Sabunji was involved in British relations with the Ottoman empire and was employed by the Ottomans to act as a monitor of the European press between 1891 and 1909. He was also hired to teach the son of Sultan ʿAbd al-Ḥamīd II, Burhān al-Dīn (1885-1949). He lived in Istanbul for some time from 1890. From 1904 he lived on the island of Büyükada, the ‘Bee Hive Hotel’. Upon the deposition of Abd al-Ḥamīd II in 1909, Sabunji lost his position and protection. He wrote The Free Ottoman in 1909. After publishing a eulogy on the Sultan in 1897 he now held an opposite view of him as having ruled as a despot.

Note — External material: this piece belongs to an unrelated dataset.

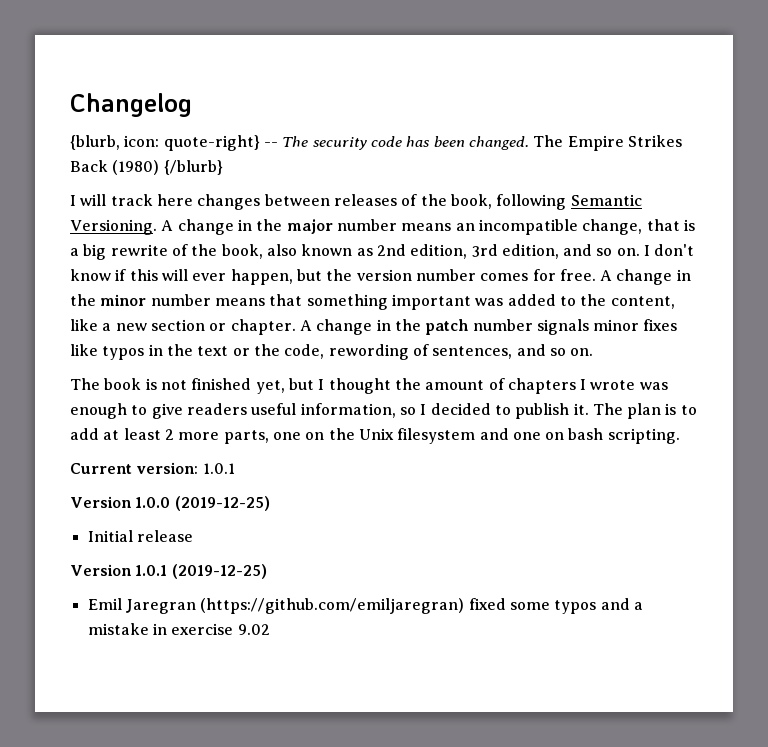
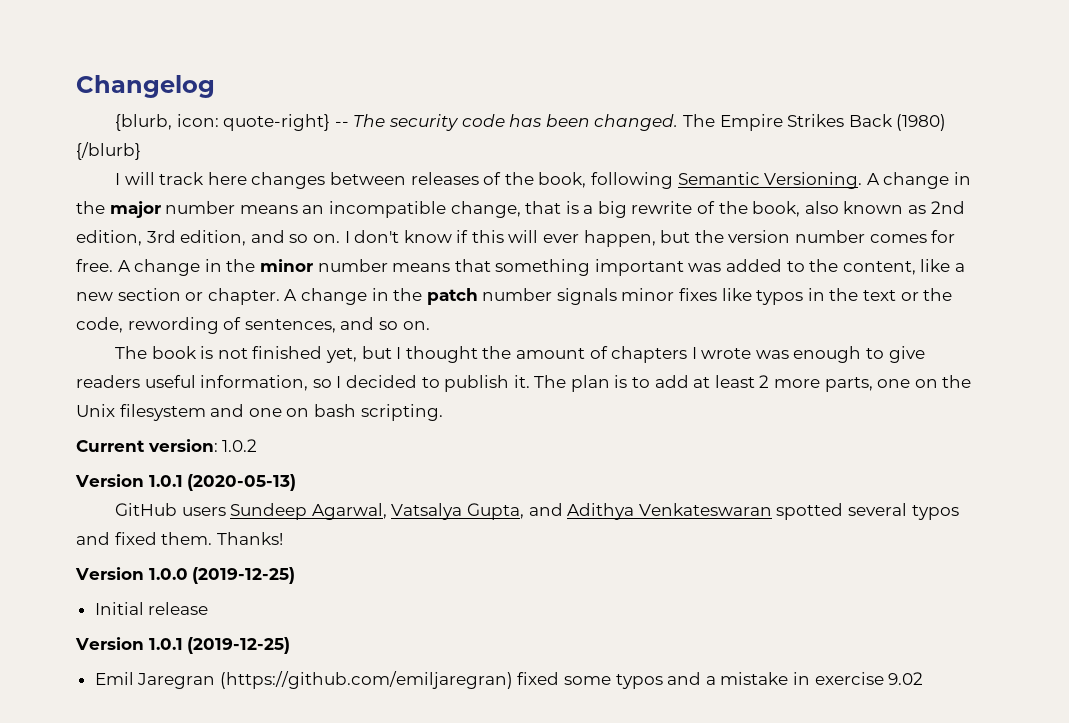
[202,463,235,474] 1.0.1 -> [222,439,258,452] [75,474,297,491] [115,503,959,520] [76,532,283,545] 1.0.2 // Version 1.0.1 (2020-05-13) // GitHub users Sundeep Agarwal, Vatsalya Gupta, and Adithya Venkateswaran spotted several typos and fixed them. Thanks!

Sabunji wrote several pamphlets and unpublished manuscripts, including Diwan and his diary Yıldız Sarayında bir Papaz (Turkish: A Priest in Yıldız Palace).

== Beirut, Egypt and the United States ==
Sabunji moved back to Beirut in 1909 and then to Egypt in 1914. He stayed there until 1917 and in 1918 during the World War years. He arrived in Seattle on 24 October 1918 on a Japanese ship Arabia Maru and he was recorded as being Assyrian. In 1909 he held an Italian citizenship.

He published an Arabic book and a pamphlet about a large painting of the origins of various religions. He lived in poverty in a hotel in Los Angeles and survived on charity. He was found dead on 24 April 1931 and two men were arrested on suspicions that they had murdered him. An autopsy identified the cause of death as natural, possibly caused by a fall in the bathtub.